Editor: Alejandro Sánchez Alvarado1
Reviewed by: Margaret A Titus2, Iñaki Ruiz-Trillo3, Matthew C Gibson4

In the interests of transparency, eLife publishes the most substantive revision requests and the accompanying author responses.

Thank you for submitting your article "Genome editing enables reverse genetics of multicellular development in the choanoflagellate Salpingoeca rosetta" for consideration by eLife. Your article has been reviewed by three peer reviewers, and the evaluation has been overseen by Alejandro Sánchez Alvarado as the Reviewing Editor and Patricia Wittkopp as the Senior Editor. The following individuals involved in review of your submission have agreed to reveal their identity: Margaret A Titus (Reviewer #1); Iñaki Ruiz-Trillo (Reviewer #2); Matthew C Gibson (Reviewer #3).

The reviewers have discussed the reviews with one another and the Reviewing Editor has drafted this decision to help you prepare a revised submission.

We would like to draw your attention to changes in our revision policy that we have made in response to COVID-19 (https://elifesciences.org/articles/57162). Specifically, we are asking editors to accept without delay manuscripts, like yours, that they judge can stand as eLife papers without additional data, even if they feel that they would make the manuscript stronger. Thus the revisions requested below only address clarity and presentation.

Summary:

This work represents an important step forward for the study of choanoflagellates. It reports the first evidence of a reverse genetics approach based on CRISPR/Cas-9 mediated genome editing in Salpingoeca rosetta, an emerging model to study the origin and evolution of animal multicellularity. In this work, authors engineered a cycloheximide-resistance selectable marker to demonstrate genome editing and to enrich for edited cells. Later they disrupted rosetteless, an S. rosetta C-type lectin gene essential for rosette colonies development, the absence of which impairs the formation of rosette colonies. This work represents an important advance to investigate in vivo the function of genes using a genome editing-based approach in S. rosetta, which will greatly expand its value as an experimental model to address animal origins.

Essential revisions:

1) The authors point out that the method here could also be used to edit the genome of related choanoflagellates. This would assume that the transfection method would work as well on these (or some of them) as well as it does for S. rosetta. Has this been tested or is there a strong reason to think that this will be the case, especially for the more divergent members of the species?

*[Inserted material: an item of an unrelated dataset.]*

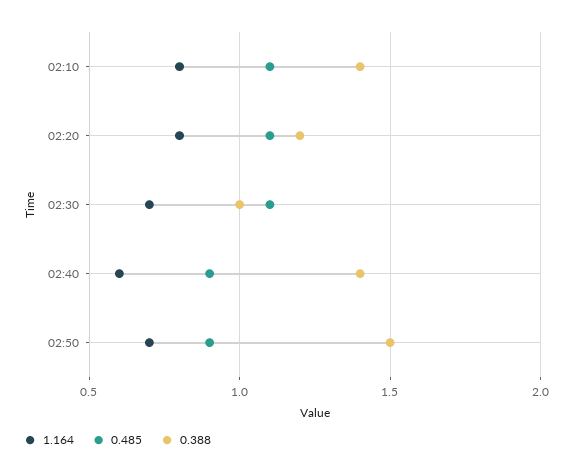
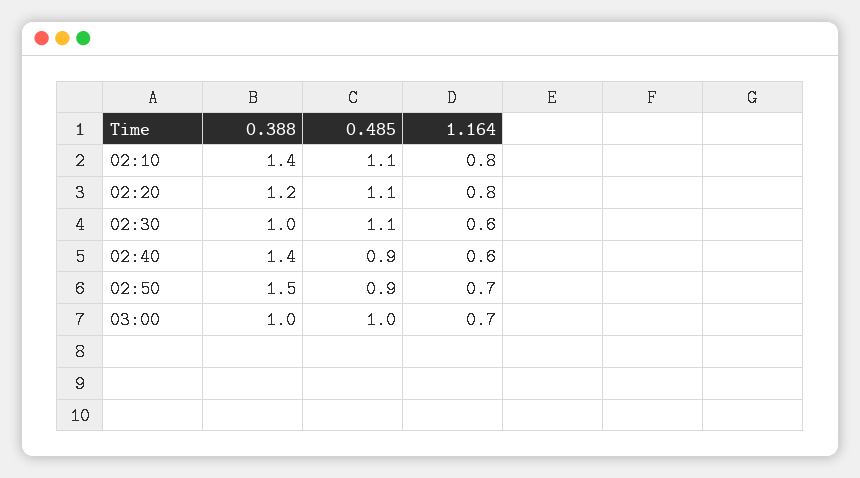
1.164, 02:30: 0.7 -> 0.6
0.388, 03:00: none -> 1
0.485, 03:00: none -> 1
1.164, 03:00: none -> 0.7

2) One desired use of gene editing would be to introduce a tag to a gene of interest for expression of an in-frame fusion at endogenous levels. The insertions made are rather small in size. Have the authors tried to fuse a GFP, for example, to a gene of interest and found this to work? Or do the data the authors have in hand support the possibility to insert a larger DNA to generate such a fusion?

3) One consideration with gene editing is the introduction of off-target mutations. Do the authors have any information about the possibility of generating additional, background mutations in the genome when using the co-CRISPR approach?

4) One nagging question in CRISPR/Cas9 reverse genetic approaches is the possibility of off-target mutagenesis, which is most effectively ruled out by 1)independent gRNAs; 2) evidence for Mendelian segregation and 3) non-complementation between independent alleles in a diploid organism. All experiments shown here are performed in haploid cells. However, Salpingoeca rosetta can undergo sexual reproduction through a diploid state (Levin and King, 2013) with genetic analysis suggesting that inheritance patterns follow Mendel's law of segregation and independent assortment (Levin et al., 2014). Can CRISPR/Cas9 mutagenized choanoflagellates undergo sexual reproduction? If so, is allele frequency in line with the rules of classical Mendelian genetics? How could this be utilized in future experiments to improve genetic resolution? A discussion of this information, if possible, would help to fully expand on the potential uses for targeted mutagenesis in S. rosetta.

5) In the manuscript version for review, the protocol availability on protocol.io appears only once – towards the middle of the Materials and methods (subsection “Delivery of gene editing cargoes with nucleofection”). I would suggest this information additionally be listed in the Abstract and/or somewhere in the main body of the paper.

6) By directly showing the loss of Rosettless protein in the mutants, Supplementary Figure 3C offers striking visual corroboration of the genetic and genomic evidence of targeted mutagenesis. I found this to be particularly strong data and would suggest moving these panels to the main text. Within the figures, it would also be helpful to readers to clearly indicate the color key for the markers used somewhere in the figure itself (Rosetteless (green), α-tubulin (gray), and actin (magenta).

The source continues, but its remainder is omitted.